Sunday, April 03, 2005

Dígame, doctor

Dígame, doctor

No es muy extensa la contribución que ha hecho el idioma japonés a otros lenguajes. Pequeña pero con peso específico. Tsunami, por ejemplo, ya le dio la vuelta al mundo y aunque todos hubiesemos preferido que se quedara como nombre de un modelo de carro (Toyota ya descartó tal idea), tiene toda la cara de que quedará como símbolo de terrror y destrucción. Pero no solo pasan las palabras difíciles: pasan también las bonitas, como geisha; las desabridas, como tofu; las difíciles, como origami; las punzantes, como shiatsu; las coloradas como seppuku (hara-kiri pa’los panas). De la misma manera, el idioma japonés se ha nutrido de otras lenguas y, gracias a ello, aquí se le dice al pan, pan y al vino, “uain”.

Aunque tengo la casi completa certeza de que puedo equivocarme, seguramente que el idioma venezolano, esa bella versión del castellano que se baña y purifica en las orillas de los ríos Motatán y Momboy, también ha dejado una huella indeleble en la linguística universal que justo en estos momentos está siendo objeto de estudio por parte de algún chimbombo pero despierto tesista del departamento de lingüística de la universidad más defrost del planeta. Nuestro tesista se ha propuesto descubrir ¿Cuál es la palabra, de aparente facilidad y engañosa simpleza que se ha convertido en el primer vocablo de re-exportación criolla hacia el mundo? ¿La palabra que sólo los venezolanos más autóctonos somos capaces de pronunciar sin pestañear, sin que nos tiemble el pulso ni nos vacile la voz? ¡Epale, doctor!

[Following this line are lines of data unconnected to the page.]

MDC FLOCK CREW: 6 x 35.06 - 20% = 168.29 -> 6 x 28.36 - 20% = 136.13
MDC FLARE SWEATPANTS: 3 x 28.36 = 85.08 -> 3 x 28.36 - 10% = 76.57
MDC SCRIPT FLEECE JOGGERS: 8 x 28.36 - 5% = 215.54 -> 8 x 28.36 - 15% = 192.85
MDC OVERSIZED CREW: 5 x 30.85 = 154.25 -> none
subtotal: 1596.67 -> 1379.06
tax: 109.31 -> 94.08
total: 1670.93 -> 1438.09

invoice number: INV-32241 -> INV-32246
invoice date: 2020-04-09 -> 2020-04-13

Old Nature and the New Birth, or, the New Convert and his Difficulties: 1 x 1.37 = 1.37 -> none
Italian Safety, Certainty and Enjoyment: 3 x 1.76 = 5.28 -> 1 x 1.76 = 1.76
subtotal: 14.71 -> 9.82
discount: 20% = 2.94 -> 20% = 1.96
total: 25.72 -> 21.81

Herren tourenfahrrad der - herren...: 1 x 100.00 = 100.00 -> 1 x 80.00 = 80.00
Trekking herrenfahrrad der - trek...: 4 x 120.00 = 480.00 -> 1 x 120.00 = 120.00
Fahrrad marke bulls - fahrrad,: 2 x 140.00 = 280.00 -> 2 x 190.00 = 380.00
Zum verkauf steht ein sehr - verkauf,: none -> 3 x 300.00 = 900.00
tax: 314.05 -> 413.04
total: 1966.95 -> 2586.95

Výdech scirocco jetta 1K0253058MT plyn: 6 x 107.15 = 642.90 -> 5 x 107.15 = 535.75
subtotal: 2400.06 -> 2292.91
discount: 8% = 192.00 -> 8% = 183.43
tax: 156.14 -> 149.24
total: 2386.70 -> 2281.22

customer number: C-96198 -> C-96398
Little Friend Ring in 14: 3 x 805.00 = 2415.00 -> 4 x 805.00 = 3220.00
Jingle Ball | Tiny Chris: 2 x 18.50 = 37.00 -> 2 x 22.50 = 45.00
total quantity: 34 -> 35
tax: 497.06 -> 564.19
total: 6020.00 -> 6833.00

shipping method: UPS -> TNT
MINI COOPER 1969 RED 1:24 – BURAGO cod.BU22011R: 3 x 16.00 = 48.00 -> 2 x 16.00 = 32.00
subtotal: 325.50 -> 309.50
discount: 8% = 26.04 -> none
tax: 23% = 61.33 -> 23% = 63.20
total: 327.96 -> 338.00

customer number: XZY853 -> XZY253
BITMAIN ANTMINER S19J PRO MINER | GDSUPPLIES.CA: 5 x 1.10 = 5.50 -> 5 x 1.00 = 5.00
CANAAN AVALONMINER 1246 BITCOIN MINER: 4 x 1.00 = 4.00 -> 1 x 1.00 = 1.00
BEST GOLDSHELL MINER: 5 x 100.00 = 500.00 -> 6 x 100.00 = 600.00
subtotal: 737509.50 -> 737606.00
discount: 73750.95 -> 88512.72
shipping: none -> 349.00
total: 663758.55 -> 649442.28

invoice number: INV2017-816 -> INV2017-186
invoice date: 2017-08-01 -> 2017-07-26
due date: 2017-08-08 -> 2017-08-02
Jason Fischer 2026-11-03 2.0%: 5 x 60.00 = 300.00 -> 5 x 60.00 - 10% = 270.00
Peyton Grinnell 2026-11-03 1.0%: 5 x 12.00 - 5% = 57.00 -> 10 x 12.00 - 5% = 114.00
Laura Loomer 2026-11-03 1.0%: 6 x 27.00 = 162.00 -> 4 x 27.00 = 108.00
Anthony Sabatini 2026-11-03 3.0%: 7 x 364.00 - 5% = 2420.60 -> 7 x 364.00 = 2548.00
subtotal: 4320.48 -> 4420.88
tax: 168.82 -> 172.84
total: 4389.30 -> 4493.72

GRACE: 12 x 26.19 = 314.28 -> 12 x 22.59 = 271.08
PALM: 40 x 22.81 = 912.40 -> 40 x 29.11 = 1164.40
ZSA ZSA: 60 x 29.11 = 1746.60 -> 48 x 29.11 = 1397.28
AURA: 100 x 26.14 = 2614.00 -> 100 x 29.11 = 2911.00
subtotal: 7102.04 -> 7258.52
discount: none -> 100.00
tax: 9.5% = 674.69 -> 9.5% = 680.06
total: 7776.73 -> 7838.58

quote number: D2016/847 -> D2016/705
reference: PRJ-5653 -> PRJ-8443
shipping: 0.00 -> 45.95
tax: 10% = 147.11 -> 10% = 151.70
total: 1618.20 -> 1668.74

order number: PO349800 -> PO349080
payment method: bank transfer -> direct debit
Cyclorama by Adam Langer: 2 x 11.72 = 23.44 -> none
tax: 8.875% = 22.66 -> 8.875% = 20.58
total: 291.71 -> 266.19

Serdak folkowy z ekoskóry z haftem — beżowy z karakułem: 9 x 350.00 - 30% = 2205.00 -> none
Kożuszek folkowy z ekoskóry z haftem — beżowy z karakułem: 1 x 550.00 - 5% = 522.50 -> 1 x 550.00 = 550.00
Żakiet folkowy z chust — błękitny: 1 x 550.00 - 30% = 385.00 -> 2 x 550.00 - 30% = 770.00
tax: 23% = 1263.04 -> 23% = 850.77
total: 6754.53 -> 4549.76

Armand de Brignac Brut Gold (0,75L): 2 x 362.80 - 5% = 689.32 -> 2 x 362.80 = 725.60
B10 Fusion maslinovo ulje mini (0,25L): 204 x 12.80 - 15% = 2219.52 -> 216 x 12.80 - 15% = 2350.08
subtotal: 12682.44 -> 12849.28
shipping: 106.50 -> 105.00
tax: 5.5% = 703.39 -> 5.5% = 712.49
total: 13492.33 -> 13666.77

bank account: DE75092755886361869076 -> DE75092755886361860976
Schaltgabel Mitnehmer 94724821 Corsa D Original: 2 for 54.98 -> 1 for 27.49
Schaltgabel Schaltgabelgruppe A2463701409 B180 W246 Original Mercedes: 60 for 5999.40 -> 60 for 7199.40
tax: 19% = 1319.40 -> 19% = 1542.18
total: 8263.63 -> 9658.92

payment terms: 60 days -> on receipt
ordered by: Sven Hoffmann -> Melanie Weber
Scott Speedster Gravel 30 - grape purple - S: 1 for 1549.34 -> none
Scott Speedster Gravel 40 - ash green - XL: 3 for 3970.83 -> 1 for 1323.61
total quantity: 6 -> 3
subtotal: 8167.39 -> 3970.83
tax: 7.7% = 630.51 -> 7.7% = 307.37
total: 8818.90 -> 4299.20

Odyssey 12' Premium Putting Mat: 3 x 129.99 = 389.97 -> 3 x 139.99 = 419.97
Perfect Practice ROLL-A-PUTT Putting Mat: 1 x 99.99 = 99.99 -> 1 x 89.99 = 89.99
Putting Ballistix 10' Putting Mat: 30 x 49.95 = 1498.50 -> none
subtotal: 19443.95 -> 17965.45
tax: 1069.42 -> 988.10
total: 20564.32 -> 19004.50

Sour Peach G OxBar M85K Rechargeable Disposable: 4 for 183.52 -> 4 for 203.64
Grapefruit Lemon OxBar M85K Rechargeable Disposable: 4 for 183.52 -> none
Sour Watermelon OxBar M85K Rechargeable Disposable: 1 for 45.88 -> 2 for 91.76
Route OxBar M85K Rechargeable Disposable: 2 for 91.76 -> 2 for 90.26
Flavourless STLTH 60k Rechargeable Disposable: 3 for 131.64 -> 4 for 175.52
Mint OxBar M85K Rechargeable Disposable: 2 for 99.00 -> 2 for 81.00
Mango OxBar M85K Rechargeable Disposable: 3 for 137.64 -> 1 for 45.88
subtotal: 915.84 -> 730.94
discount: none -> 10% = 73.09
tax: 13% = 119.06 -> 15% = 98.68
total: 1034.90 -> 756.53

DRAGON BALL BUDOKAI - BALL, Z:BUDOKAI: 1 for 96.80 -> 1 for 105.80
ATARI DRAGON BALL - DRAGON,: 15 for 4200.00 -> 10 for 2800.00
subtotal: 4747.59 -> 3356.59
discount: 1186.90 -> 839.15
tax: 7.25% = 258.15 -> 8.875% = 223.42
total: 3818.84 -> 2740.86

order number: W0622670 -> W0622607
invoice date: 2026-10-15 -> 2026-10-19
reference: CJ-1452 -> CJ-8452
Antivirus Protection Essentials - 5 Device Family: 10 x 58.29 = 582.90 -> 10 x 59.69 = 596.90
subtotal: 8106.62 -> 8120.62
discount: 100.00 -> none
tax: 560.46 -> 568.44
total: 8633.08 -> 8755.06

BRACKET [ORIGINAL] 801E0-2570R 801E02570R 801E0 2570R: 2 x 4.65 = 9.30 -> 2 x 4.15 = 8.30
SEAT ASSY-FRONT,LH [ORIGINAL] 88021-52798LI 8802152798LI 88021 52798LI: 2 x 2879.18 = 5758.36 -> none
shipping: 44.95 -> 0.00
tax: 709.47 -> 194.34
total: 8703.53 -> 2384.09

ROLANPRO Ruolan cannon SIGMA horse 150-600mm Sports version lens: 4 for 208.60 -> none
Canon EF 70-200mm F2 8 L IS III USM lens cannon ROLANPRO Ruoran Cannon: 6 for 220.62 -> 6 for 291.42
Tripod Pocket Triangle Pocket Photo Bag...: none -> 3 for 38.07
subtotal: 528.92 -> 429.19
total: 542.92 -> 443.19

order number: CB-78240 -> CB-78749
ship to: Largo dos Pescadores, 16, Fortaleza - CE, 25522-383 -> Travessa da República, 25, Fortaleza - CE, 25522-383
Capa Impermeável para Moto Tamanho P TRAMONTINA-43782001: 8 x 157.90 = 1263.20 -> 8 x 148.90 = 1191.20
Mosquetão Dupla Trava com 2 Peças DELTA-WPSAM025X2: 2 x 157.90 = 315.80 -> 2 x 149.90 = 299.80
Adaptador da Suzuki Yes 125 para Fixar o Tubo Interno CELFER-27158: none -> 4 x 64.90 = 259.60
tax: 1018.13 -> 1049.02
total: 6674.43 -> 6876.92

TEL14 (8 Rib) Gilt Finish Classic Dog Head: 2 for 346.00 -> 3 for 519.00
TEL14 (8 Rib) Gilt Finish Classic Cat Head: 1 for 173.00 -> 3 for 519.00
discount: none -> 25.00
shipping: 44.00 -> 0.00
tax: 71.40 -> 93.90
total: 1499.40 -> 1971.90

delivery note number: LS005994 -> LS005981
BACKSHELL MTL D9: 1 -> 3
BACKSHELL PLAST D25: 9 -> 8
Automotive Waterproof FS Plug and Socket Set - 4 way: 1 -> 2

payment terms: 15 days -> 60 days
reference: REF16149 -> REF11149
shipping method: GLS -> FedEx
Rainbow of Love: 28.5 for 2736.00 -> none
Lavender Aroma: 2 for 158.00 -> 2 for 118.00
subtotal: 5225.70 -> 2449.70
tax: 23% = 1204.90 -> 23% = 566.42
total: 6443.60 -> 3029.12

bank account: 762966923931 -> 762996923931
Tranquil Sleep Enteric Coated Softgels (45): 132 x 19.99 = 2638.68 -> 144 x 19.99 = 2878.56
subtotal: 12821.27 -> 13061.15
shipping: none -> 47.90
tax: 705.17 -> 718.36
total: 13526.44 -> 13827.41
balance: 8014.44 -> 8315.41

Precisamente. La palabra doctor tiene muchos significados en castellano, siendo los más comunes: (1) un profesional de la medicina o (2) una persona que ha obtenido el más alto grado académico que otorga la universidad. A menos que usted esté en la patria del Dr. José Gregorio Hernández y el Bachiller Rangel. Tomemos, por ejemplo, a la señora Jennifer McCoy, cuyo curriculum dice claramente “la doctora McCoy recibió su PhD en Ciencias Políticas de la Universidad de Minnesota en 1985” Hoy en día, cuando todavía Paulina Gamus debe hablar de la Doctora Ibañez, Cecilia Sosa del Doctor Lusinchi, Pedro el corto es el Doctor Carmona te amamos y los internacionalistas de la escuela Pavlov le celebran a la Doctora Carolina Barco cualquier pistolada, Jennifer no pasa de ser Mrs. McCoy para unos, señora McCoy para otros, y Mistress McCoy o la McCoy, para los más agudos. Ya desde el principio de los tiempos la intelectualidad venezolana, tan avispada ella, había descubierto la verdadera naturaleza de Jenny y se había negado a darle el único título con el que se denota la superioridad del nombrado en la tierra de Bello: doctor honoris mi causa.

Si la doctora McCoy hubiese bailado a otro son, otro cisne (¿negro?) cantaría, pero quizás esté dándole gracias al cielo por haberla salvado del “Dra. Jenifercita treatment” con el que igualamos por arriba porque nosotros somos demasiado alcamoneros como para aceptar que generalmente es más racional e inteligente igualar por abajo. Dicen que la vieron feliz por no haber pasado la prueba Ariel del doctorado en blanco pero que tiembla cuando oye tararear:

Jenny, quisiera hablar contigo,

pero no como amigo... quisiera hablar de amoooor.